[Code change snippets]
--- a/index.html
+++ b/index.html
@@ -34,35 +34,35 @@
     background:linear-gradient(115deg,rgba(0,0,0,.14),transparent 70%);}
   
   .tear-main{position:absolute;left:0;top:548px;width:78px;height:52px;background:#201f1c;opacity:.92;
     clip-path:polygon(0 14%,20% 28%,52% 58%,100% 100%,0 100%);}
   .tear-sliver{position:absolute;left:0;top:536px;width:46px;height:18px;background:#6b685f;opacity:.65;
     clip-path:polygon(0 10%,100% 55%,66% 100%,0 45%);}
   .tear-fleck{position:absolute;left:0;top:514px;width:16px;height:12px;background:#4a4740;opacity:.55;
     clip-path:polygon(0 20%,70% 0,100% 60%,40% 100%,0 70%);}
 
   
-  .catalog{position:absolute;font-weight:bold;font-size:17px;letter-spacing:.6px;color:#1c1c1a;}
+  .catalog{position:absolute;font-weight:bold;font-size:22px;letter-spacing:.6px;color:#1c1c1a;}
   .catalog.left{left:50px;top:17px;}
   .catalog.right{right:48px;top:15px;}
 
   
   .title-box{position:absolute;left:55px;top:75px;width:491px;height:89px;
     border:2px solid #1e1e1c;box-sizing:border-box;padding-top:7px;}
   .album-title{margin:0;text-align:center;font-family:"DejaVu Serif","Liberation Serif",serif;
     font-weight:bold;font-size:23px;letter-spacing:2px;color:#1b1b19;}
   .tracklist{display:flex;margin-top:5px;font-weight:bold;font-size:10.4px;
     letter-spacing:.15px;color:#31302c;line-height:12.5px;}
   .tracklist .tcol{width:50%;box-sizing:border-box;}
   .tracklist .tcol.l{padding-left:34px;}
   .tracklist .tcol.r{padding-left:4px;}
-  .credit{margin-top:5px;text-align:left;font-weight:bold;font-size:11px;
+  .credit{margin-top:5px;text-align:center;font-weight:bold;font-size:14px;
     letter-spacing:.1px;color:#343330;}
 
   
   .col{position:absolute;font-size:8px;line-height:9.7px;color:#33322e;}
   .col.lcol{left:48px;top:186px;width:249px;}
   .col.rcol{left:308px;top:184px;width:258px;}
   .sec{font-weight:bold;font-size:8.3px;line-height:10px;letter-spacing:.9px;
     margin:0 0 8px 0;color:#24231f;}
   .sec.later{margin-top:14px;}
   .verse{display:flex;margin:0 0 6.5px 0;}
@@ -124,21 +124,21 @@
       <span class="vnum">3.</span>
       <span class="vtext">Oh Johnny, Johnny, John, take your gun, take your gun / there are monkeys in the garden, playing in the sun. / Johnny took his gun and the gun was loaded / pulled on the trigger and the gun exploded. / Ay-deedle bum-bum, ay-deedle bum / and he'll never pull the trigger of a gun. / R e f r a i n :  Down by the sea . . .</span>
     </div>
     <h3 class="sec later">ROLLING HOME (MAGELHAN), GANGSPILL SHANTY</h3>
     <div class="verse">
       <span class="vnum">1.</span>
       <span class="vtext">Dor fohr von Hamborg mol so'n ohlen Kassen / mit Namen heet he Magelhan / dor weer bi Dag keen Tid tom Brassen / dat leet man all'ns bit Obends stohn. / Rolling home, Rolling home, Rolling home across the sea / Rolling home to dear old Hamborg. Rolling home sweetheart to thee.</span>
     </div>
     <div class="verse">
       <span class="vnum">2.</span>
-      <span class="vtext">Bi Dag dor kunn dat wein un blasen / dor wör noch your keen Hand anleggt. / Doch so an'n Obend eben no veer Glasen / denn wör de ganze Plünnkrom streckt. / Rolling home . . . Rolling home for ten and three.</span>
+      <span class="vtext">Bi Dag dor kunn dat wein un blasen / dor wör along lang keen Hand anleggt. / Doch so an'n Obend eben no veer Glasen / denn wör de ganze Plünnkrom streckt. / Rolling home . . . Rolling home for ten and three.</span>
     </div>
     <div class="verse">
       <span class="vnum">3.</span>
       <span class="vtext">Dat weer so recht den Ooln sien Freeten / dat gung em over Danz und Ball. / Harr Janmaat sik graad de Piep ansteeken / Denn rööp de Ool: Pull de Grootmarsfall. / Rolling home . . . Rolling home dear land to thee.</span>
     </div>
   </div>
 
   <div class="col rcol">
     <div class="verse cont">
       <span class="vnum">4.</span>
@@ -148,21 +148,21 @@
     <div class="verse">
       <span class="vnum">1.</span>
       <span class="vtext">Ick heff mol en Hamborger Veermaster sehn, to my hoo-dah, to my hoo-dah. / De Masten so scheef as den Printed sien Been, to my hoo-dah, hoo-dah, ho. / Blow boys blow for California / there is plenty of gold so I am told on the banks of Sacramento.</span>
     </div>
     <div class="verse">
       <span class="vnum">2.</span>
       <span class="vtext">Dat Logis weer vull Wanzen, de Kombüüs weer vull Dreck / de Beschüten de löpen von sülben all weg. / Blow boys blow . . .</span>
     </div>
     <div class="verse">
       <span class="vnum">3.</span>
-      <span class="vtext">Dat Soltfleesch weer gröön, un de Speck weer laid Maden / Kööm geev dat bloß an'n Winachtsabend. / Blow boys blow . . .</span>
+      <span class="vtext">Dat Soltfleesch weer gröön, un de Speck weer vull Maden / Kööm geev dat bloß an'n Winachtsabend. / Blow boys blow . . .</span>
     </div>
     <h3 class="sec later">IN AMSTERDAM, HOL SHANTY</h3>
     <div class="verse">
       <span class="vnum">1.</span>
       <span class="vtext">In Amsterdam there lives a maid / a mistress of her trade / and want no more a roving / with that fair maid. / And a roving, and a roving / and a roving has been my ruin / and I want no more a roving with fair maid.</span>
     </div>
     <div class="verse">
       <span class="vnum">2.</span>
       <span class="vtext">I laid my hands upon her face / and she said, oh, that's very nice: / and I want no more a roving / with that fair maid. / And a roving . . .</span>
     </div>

What you have to do: Could you copy every record above exactly as it stands?

Task answer:
--- a/index.html
+++ b/index.html
@@ -34,35 +34,35 @@
     background:linear-gradient(115deg,rgba(0,0,0,.14),transparent 70%);}
   
   .tear-main{position:absolute;left:0;top:548px;width:78px;height:52px;background:#201f1c;opacity:.92;
     clip-path:polygon(0 14%,20% 28%,52% 58%,100% 100%,0 100%);}
   .tear-sliver{position:absolute;left:0;top:536px;width:46px;height:18px;background:#6b685f;opacity:.65;
     clip-path:polygon(0 10%,100% 55%,66% 100%,0 45%);}
   .tear-fleck{position:absolute;left:0;top:514px;width:16px;height:12px;background:#4a4740;opacity:.55;
     clip-path:polygon(0 20%,70% 0,100% 60%,40% 100%,0 70%);}
 
   
-  .catalog{position:absolute;font-weight:bold;font-size:17px;letter-spacing:.6px;color:#1c1c1a;}
+  .catalog{position:absolute;font-weight:bold;font-size:22px;letter-spacing:.6px;color:#1c1c1a;}
   .catalog.left{left:50px;top:17px;}
   .catalog.right{right:48px;top:15px;}
 
   
   .title-box{position:absolute;left:55px;top:75px;width:491px;height:89px;
     border:2px solid #1e1e1c;box-sizing:border-box;padding-top:7px;}
   .album-title{margin:0;text-align:center;font-family:"DejaVu Serif","Liberation Serif",serif;
     font-weight:bold;font-size:23px;letter-spacing:2px;color:#1b1b19;}
   .tracklist{display:flex;margin-top:5px;font-weight:bold;font-size:10.4px;
     letter-spacing:.15px;color:#31302c;line-height:12.5px;}
   .tracklist .tcol{width:50%;box-sizing:border-box;}
   .tracklist .tcol.l{padding-left:34px;}
   .tracklist .tcol.r{padding-left:4px;}
-  .credit{margin-top:5px;text-align:left;font-weight:bold;font-size:11px;
+  .credit{margin-top:5px;text-align:center;font-weight:bold;font-size:14px;
     letter-spacing:.1px;color:#343330;}
 
   
   .col{position:absolute;font-size:8px;line-height:9.7px;color:#33322e;}
   .col.lcol{left:48px;top:186px;width:249px;}
   .col.rcol{left:308px;top:184px;width:258px;}
   .sec{font-weight:bold;font-size:8.3px;line-height:10px;letter-spacing:.9px;
     margin:0 0 8px 0;color:#24231f;}
   .sec.later{margin-top:14px;}
   .verse{display:flex;margin:0 0 6.5px 0;}
@@ -124,21 +124,21 @@
       <span class="vnum">3.</span>
       <span class="vtext">Oh Johnny, Johnny, John, take your gun, take your gun / there are monkeys in the garden, playing in the sun. / Johnny took his gun and the gun was loaded / pulled on the trigger and the gun exploded. / Ay-deedle bum-bum, ay-deedle bum / and he'll never pull the trigger of a gun. / R e f r a i n :  Down by the sea . . .</span>
     </div>
     <h3 class="sec later">ROLLING HOME (MAGELHAN), GANGSPILL SHANTY</h3>
     <div class="verse">
       <span class="vnum">1.</span>
       <span class="vtext">Dor fohr von Hamborg mol so'n ohlen Kassen / mit Namen heet he Magelhan / dor weer bi Dag keen Tid tom Brassen / dat leet man all'ns bit Obends stohn. / Rolling home, Rolling home, Rolling home across the sea / Rolling home to dear old Hamborg. Rolling home sweetheart to thee.</span>
     </div>
     <div class="verse">
       <span class="vnum">2.</span>
-      <span class="vtext">Bi Dag dor kunn dat wein un blasen / dor wör noch your keen Hand anleggt. / Doch so an'n Obend eben no veer Glasen / denn wör de ganze Plünnkrom streckt. / Rolling home . . . Rolling home for ten and three.</span>
+      <span class="vtext">Bi Dag dor kunn dat wein un blasen / dor wör along lang keen Hand anleggt. / Doch so an'n Obend eben no veer Glasen / denn wör de ganze Plünnkrom streckt. / Rolling home . . . Rolling home for ten and three.</span>
     </div>
     <div class="verse">
       <span class="vnum">3.</span>
       <span class="vtext">Dat weer so recht den Ooln sien Freeten / dat gung em over Danz und Ball. / Harr Janmaat sik graad de Piep ansteeken / Denn rööp de Ool: Pull de Grootmarsfall. / Rolling home . . . Rolling home dear land to thee.</span>
     </div>
   </div>
 
   <div class="col rcol">
     <div class="verse cont">
       <span class="vnum">4.</span>
@@ -148,21 +148,21 @@
     <div class="verse">
       <span class="vnum">1.</span>
       <span class="vtext">Ick heff mol en Hamborger Veermaster sehn, to my hoo-dah, to my hoo-dah. / De Masten so scheef as den Printed sien Been, to my hoo-dah, hoo-dah, ho. / Blow boys blow for California / there is plenty of gold so I am told on the banks of Sacramento.</span>
     </div>
     <div class="verse">
       <span class="vnum">2.</span>
       <span class="vtext">Dat Logis weer vull Wanzen, de Kombüüs weer vull Dreck / de Beschüten de löpen von sülben all weg. / Blow boys blow . . .</span>
     </div>
     <div class="verse">
       <span class="vnum">3.</span>
-      <span class="vtext">Dat Soltfleesch weer gröön, un de Speck weer laid Maden / Kööm geev dat bloß an'n Winachtsabend. / Blow boys blow . . .</span>
+      <span class="vtext">Dat Soltfleesch weer gröön, un de Speck weer vull Maden / Kööm geev dat bloß an'n Winachtsabend. / Blow boys blow . . .</span>
     </div>
     <h3 class="sec later">IN AMSTERDAM, HOL SHANTY</h3>
     <div class="verse">
       <span class="vnum">1.</span>
       <span class="vtext">In Amsterdam there lives a maid / a mistress of her trade / and want no more a roving / with that fair maid. / And a roving, and a roving / and a roving has been my ruin / and I want no more a roving with fair maid.</span>
     </div>
     <div class="verse">
       <span class="vnum">2.</span>
       <span class="vtext">I laid my hands upon her face / and she said, oh, that's very nice: / and I want no more a roving / with that fair maid. / And a roving . . .</span>
     </div>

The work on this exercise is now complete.